Nights when the shadows in my room grew too big, too hungry, stretching long fingers across the walls, swallowing the furniture whole. They moved even when nothing else did, shifting when my back was turned, bleeding into corners where the light couldn't reach.

I'd stare at them too long, and they'd stare back.

Not just darkness. Not just tricks of the light. Something else. Something waiting. Something patient. 

I used to run straight to Ma's bed, burying myself under the covers, convinced that as long as I stayed hidden beneath the sheets, I was safe.

She'd always be there. Always. In her flannel pajamas, her hair a tangled mess, rubbing my back and telling me everything was okay—even when we both knew it wasn't.

I opened my eyes again. Jack hadn't moved. The more I looked at him, the more I felt like I was staring at my future.

What if this place sucked me dry just like him? What if I lost myself, piece by piece until there was nothing left but a faceless body, sitting on the slide, waiting for someone else to find me?

What if that was the end of it? Not some grand finale, not some heroic last stand. Just a slow, quiet erasure. No pain. No struggle. Just a moment where I blink, and when I open my eyes again—I'm gone.

Not dead. Not even missing. Just... removed. Like I was never there to begin with.

Maybe that's how it happens. You don't wake up one day screaming, realizing you've lost yourself. You just wake up and there's less of you. A little piece chipped away. You forget the way your mother smelled when she hugged you. You forget the sound of your own laugh. You forget why you ever cared about getting out in the first place.

And then one day, you're sitting on a slide, and there's nothing left to forget.

You don't move. You don't breathe. You don't think.

You just exist.

Until you don't.

I couldn't let that happen.

I forced myself to move, crawling toward him. Careful. Slow. Like getting too close might trigger something, might make him jerk back to life and grab me. His skin was freezing. Dead-body cold. Not just chilly, but like he'd been sitting there forever, soaking up the nothingness, becoming part of it.

It seeped into my fingers, up my arms, burrowing deep into my bones. I shuddered so hard my teeth nearly cracked. I wanted to pull away.

But I had to know. Had to make sure he was just another piece of the set, another prop in this twisted little stage play.
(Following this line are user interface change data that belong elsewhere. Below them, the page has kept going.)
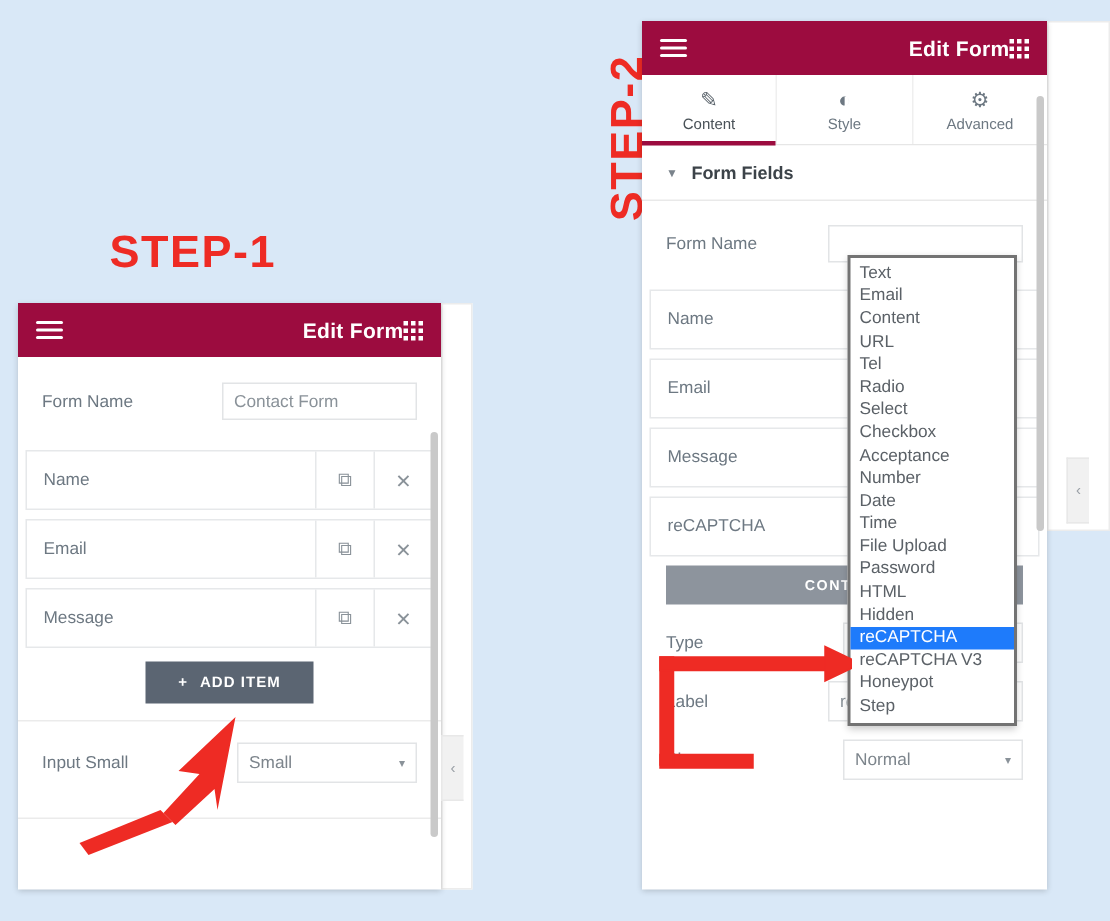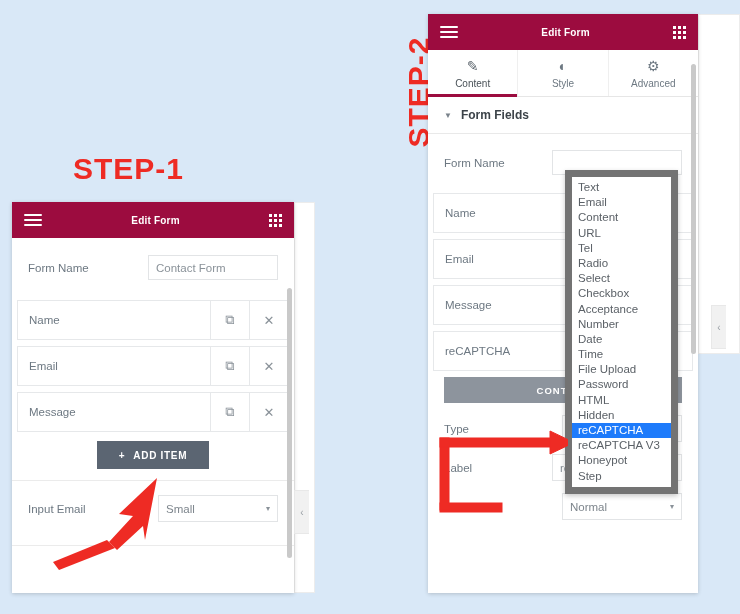--- a/index.html
+++ b/index.html
@@ -20,7 +20,7 @@
     display:flex;align-items:center;justify-content:space-between;
     padding:0 12px;box-sizing:border-box;
   }
-  .ed-title{font-size:10px;font-weight:bold;letter-spacing:.2px;flex:1;text-align:center;}
+  .ed-title{font-size:14px;font-weight:bold;letter-spacing:.2px;flex:1;text-align:right;}
   .hamburger{width:18px;height:13px;display:flex;flex-direction:column;justify-content:space-between;cursor:pointer;}
   .hamburger i{display:block;height:2.4px;background:#fff;border-radius:1px;}
   .grid-icon{display:grid;grid-template-columns:repeat(3,3px);grid-template-rows:repeat(3,3px);gap:2px;cursor:pointer;}

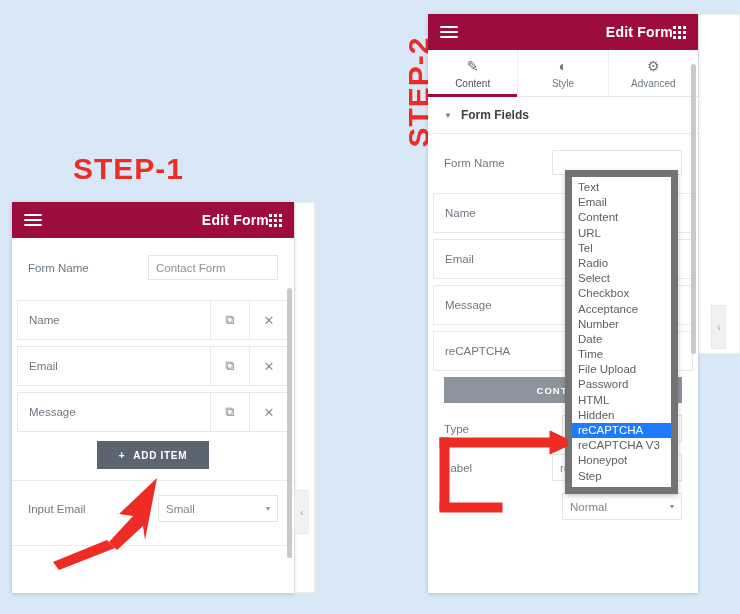--- a/index.html
+++ b/index.html
@@ -82,7 +82,7 @@
   }
   
   .dropdown{
-    position:absolute;background:#fff;border:7px solid #737373;
+    position:absolute;background:#fff;border:2px solid #737373;
     padding:3px 0;box-sizing:border-box;z-index:40;
     box-shadow:0 2px 5px rgba(0,0,0,.22);
   }

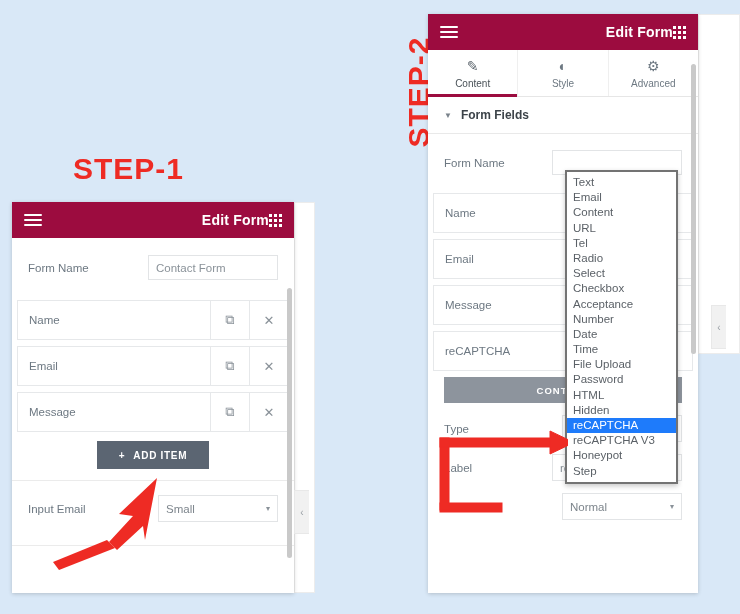--- a/index.html
+++ b/index.html
@@ -154,7 +154,7 @@
   <div class="divider"></div>
 
   <div class="row" style="padding-top:14px;">
-    <div class="lbl">Input Email</div>
+    <div class="lbl">Input Small</div>
     <div class="selbox">
       <span>Small</span>
       <span class="arw">▾</span>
I turned his face away. It was like handling a rag doll, a mannequin, a body that forgot it was supposed to fight back. His head lolled to the side, weightless. Even without eyes, I felt him watching me.

The cold sank deeper. Numbed my hands. My arms. My whole goddamn soul.

I needed warmth.

Jack wasn't using his shirt. That much was obvious. So I did the logical thing. I yanked it off him and pulled it over my head.

It was stiff, smelled like nothing, felt like a body bag made out of fabric. But it was better than sitting here, freezing, waiting to join him.

Survival outweighs guilt. Every time.

I curled up on the bench, pulling my knees to my chest, locking in whatever little warmth I had. Jack stayed where he was, still watching me, or maybe that was just my imagination.

Either way, I turned my back to him. Because I wasn't dying here.

Not for him. Not for anyone.

 

Up in the pristine glass room, two men watched.

One stood by the projection, posture effortless, presence heavy. The bull. His mask gleamed under the light, smooth and sculpted, veins of molten gold threading through the surface like something alive. He didn't move much. Didn't need to.

"I want to see this experiment begin," he murmured, voice barely reaching the air. Not a request. Not a command. Just a fact waiting to happen.

The other one, the ant, lurked just outside the light, mask segmented, almost too real, like some grotesque exoskeleton molded to his face. He tipped his head slightly, voice laced with amusement.

"Any moment now."

They weren't watching for insight. They weren't watching for meaning.

This wasn't about science, progress, or whatever justification made them feel important.

This was a spectacle.

And the spectacle was all that ever mattered.